We live in a representative republic (not a democracy). Theoretically we elect people to represent us in Washington. The people we elect are supposed to represent us. So who do the Democrats in Washington actually represent? The Democrat party used to be known as the party of the working man. They were friends of the unions and of the people who worked for a living. Now, not so much.
On Tuesday, the Association of Mature American Citizens (AMAC) posted an article on their website about Democrats and the working people of America.
The article notes:
Beginning in earnest with Donald Trump’s election in 2016, working class voters in the United States have fled the Democratic Party in droves, quickly eroding a once solid base of support for the party. Amid this seismic shift in the electorate, many elected Democrats and mainstream media pundits have over the past several months desperately tried to prop up this narrative of Democrats as the party of everyday Americans – even as the policies emanating from Washington have grown increasingly opposed to their interests.
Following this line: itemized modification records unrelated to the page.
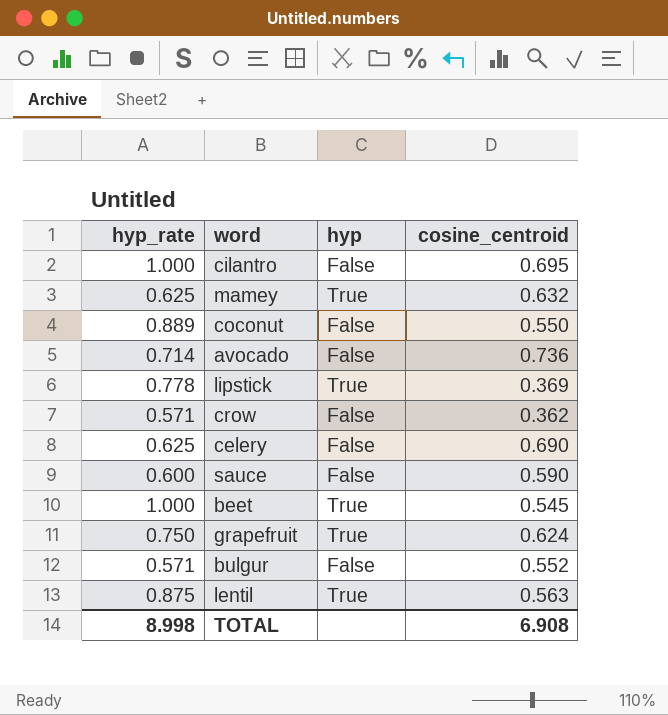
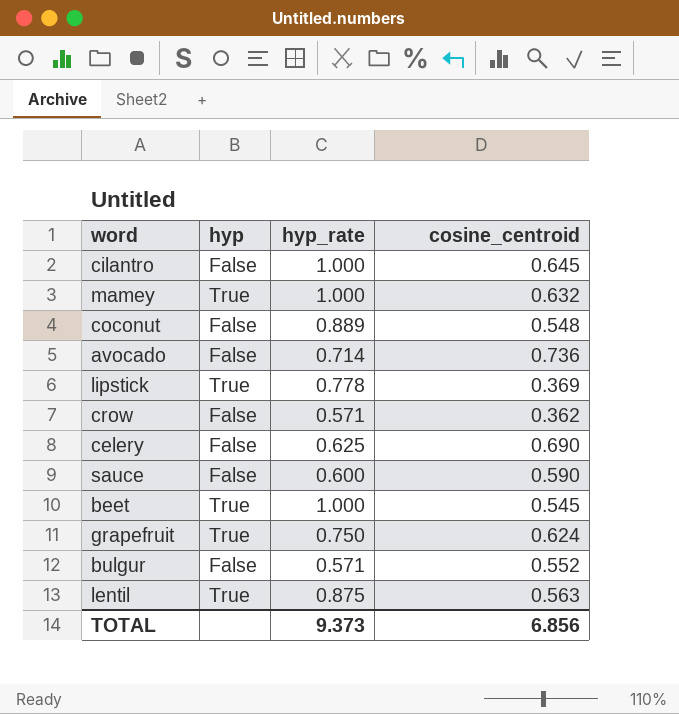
column hyp_rate | position: 1 -> 3
cilantro | cosine_centroid: 0.695 -> 0.645
mamey | hyp_rate: 0.625 -> 1.000
coconut | cosine_centroid: 0.550 -> 0.548
TOTAL | hyp_rate: 8.998 -> 9.373
TOTAL | cosine_centroid: 6.908 -> 6.856

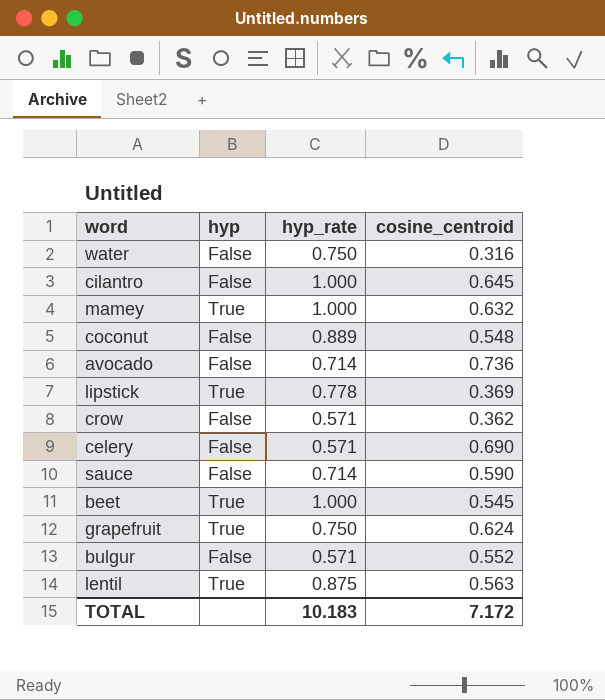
row water: none -> False | 0.750 | 0.316
celery | hyp_rate: 0.625 -> 0.571
sauce | hyp_rate: 0.600 -> 0.714
TOTAL | hyp_rate: 9.373 -> 10.183
TOTAL | cosine_centroid: 6.856 -> 7.172

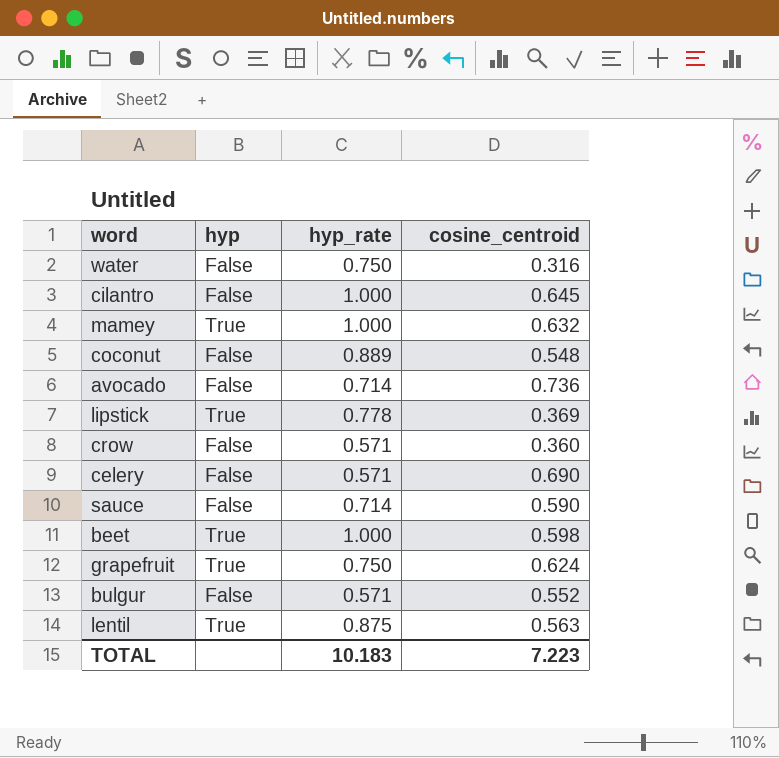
crow | cosine_centroid: 0.362 -> 0.360
beet | cosine_centroid: 0.545 -> 0.598
TOTAL | cosine_centroid: 7.172 -> 7.223

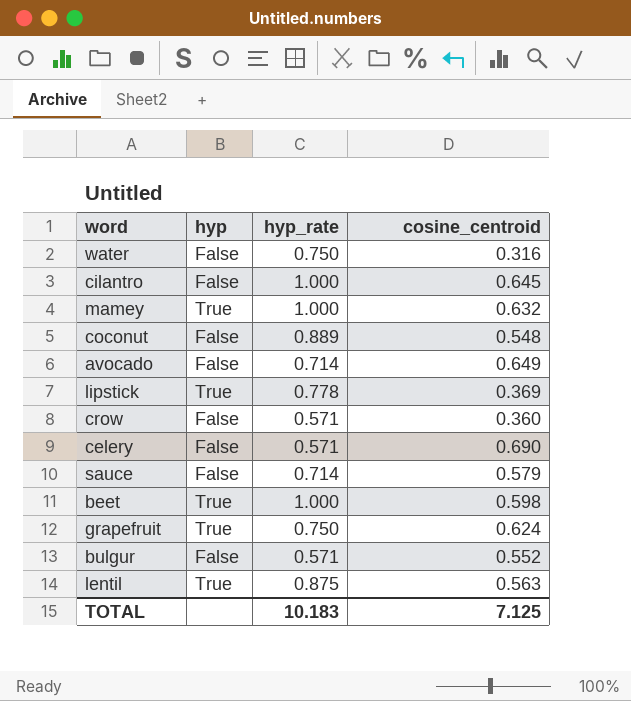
avocado | cosine_centroid: 0.736 -> 0.649
sauce | cosine_centroid: 0.590 -> 0.579
TOTAL | cosine_centroid: 7.223 -> 7.125

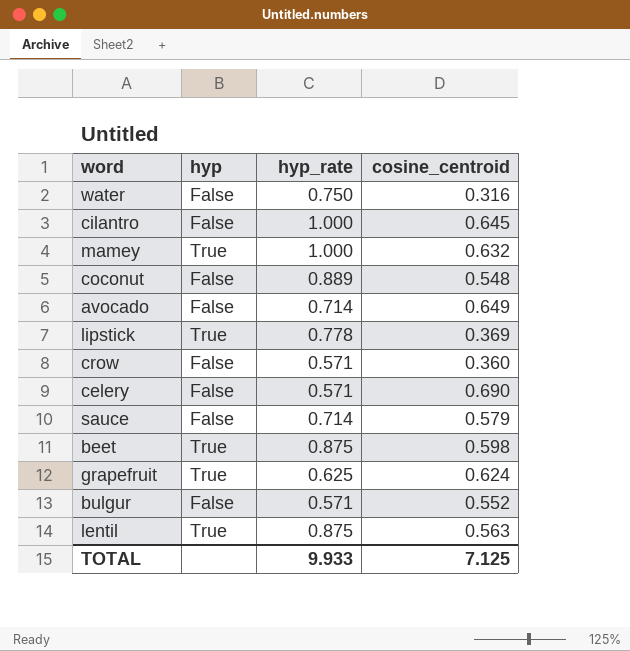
beet | hyp_rate: 1.000 -> 0.875
grapefruit | hyp_rate: 0.750 -> 0.625
TOTAL | hyp_rate: 10.183 -> 9.933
Following the 2016 election, many in media circles seemed to believe that Trump’s performance with blue-collar and working class voters in states like Pennsylvania, Michigan, and Ohio must have been a fluke. Though 2018 was an electoral setback for Republicans in the House, 2020 quickly proved a continuation of the trend that began four years before. Analysis from The New York Times in 2020 on “The Two Americas Funding Trump and Biden Campaigns” found, for example, that in “ZIP codes above [the median household of $68,703], Mr. Biden outraised Mr. Trump by $389.1 million. Below that level, Mr. Trump was actually ahead by $53.4 million.” Additionally, the study also found that much of Biden’s “financial edge” came from deep blue states along the coasts – supporting the widespread perception of Democrats as the party of coastal elites. “The donations mirror voting patterns,” Republican pollster Whit Ayres noted at the time.
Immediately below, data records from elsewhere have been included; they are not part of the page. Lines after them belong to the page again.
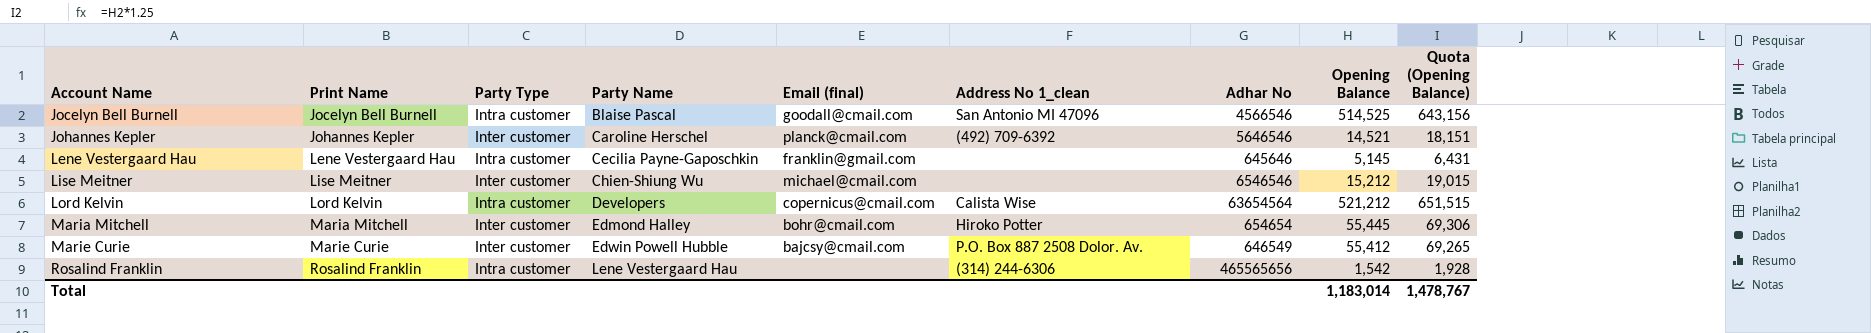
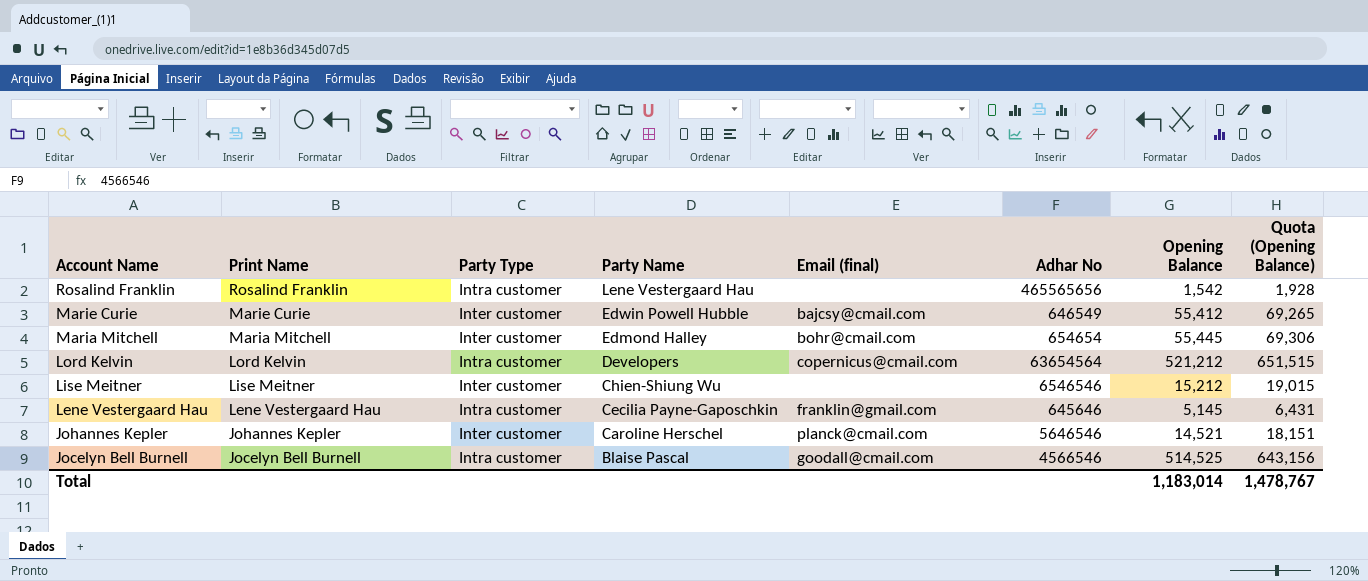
row order: Account Name ascending -> Account Name descending
column Address No 1_clean | position: 6 -> none
Lise Meitner | Email (final): michael@cmail.com -> none

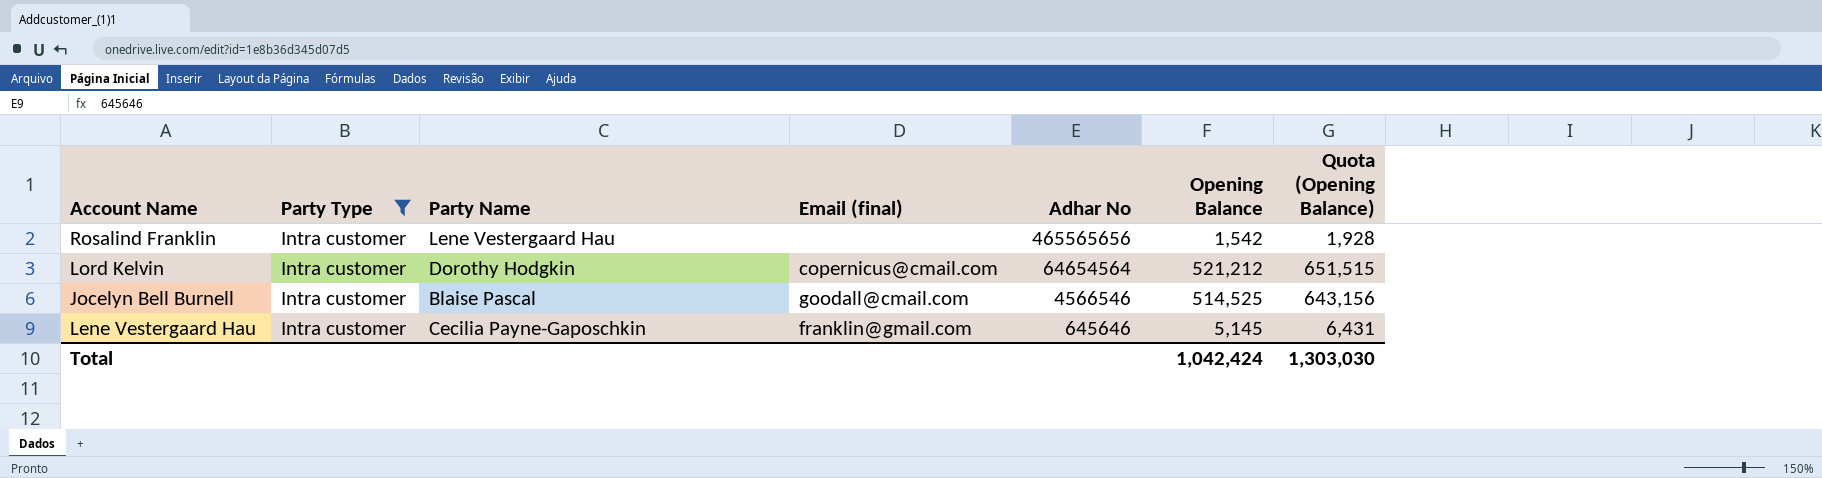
filter: none -> Party Type = Intra customer
row order: Account Name descending -> Adhar No descending
column Print Name | position: 2 -> none
Lord Kelvin | Party Name: Developers -> Dorothy Hodgkin
Lord Kelvin | Adhar No: 63654564 -> 64654564
Total | Opening Balance: 1,183,014 -> 1,042,424
Total | Quota (Opening Balance): 1,478,767 -> 1,303,030

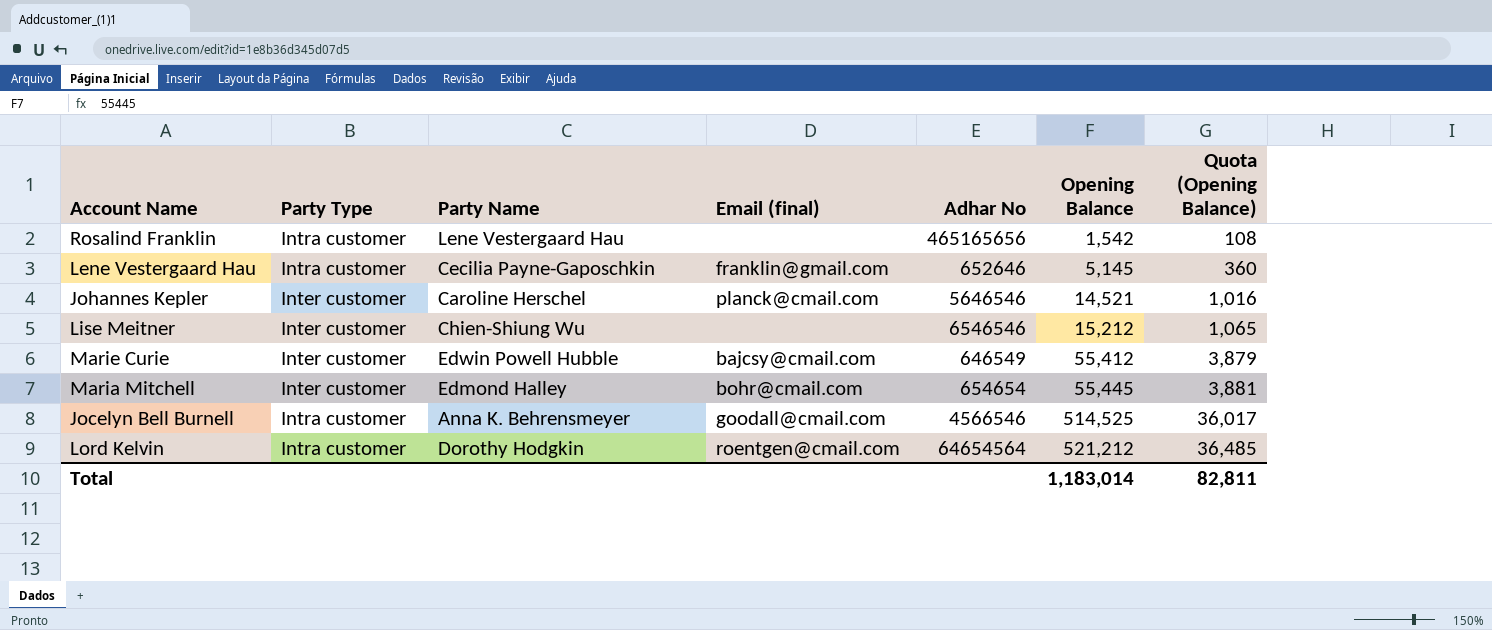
filter: Party Type = Intra customer -> none
row order: Adhar No descending -> Opening Balance ascending
column Quota (Opening Balance) | formula: [Opening Balance] * 1.25 -> [Opening Balance] * 0.07
Rosalind Franklin | Adhar No: 465565656 -> 465165656
Lene Vestergaard Hau | Adhar No: 645646 -> 652646
Jocelyn Bell Burnell | Party Name: Blaise Pascal -> Anna K. Behrensmeyer
Lord Kelvin | Email (final): copernicus@cmail.com -> roentgen@cmail.com
Total | Opening Balance: 1,042,424 -> 1,183,014
Total | Quota (Opening Balance): 1,303,030 -> 82,811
The reason why this shift is occurring is easy to see – on issue after issue, Democrats’ policies are hopelessly out of step with the experiences of working class voters. On day one of his administration, Biden took actions like canceling the Keystone XL pipeline and ending oil and gas leases on federal lands – policies favored by wealthy liberals, but which started a steady rise in energy prices that hit working class Americans particularly hard. Democrats’ $1.9 trillion “American Rescue Plan,” which was chock-full of woke priorities aimed at appeasing far-left activists, touched off an inflation crisis that has further devastated the financial lives of working class families. Instead of working to curb inflation, Biden and Congressional Democrats passed a bill dubbed the “Inflation Reduction Act” that economists believe will do nothing but increase inflation, and which contains subsidies for electric vehicles and solar panels – more welfare for the wealthy. In just the past two years, every Democrat in Congress has voted for higher energy costs, ending coal, and unleashing an army of IRS agents on low and middle-income Americans.
You can only work against your voting base for so long before they turn on you.
The article concludes:
But this outreach effort has proven to be little more than lip service to the actual needs of working class voters. Far from re-calibrating their policy agenda as working class voters abandon them, Democrats appear poised to double down on their embrace of elite interests and a far-left social agenda, one that is completely at odds with the traditional values of most working class families. For Republicans, this presents a golden opportunity – if they can follow Trump’s lead and continue focusing on the issues that matter most to these voters.
We will see in November if Democrat voters continue to support the political party that consistently works against the legislation that would improve their lives.